*** SUPPLIED MATERIAL ***
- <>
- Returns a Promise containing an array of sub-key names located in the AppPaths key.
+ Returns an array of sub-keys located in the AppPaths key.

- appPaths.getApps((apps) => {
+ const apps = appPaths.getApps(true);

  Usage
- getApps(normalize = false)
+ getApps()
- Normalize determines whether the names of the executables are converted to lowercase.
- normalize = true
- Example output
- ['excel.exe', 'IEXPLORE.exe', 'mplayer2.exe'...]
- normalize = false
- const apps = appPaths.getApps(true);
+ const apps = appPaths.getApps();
*** End of SUPPLIED MATERIAL ***
*** SUPPLIED MATERIAL ***
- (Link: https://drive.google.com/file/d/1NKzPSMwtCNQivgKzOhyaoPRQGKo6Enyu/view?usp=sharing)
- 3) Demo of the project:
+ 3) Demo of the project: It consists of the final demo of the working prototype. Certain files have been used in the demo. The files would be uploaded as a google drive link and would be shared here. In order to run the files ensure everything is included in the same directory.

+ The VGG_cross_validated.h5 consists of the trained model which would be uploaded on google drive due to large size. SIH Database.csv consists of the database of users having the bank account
*** End of SUPPLIED MATERIAL ***
Taking the lines above, repeat exactly those from the line that contains "- const apps = appPaths.getApps(true);" through the line that contains "apps = appPaths.getApps();", and both of those lines as well. Include nothing else.

- const apps = appPaths.getApps(true);
+ const apps = appPaths.getApps();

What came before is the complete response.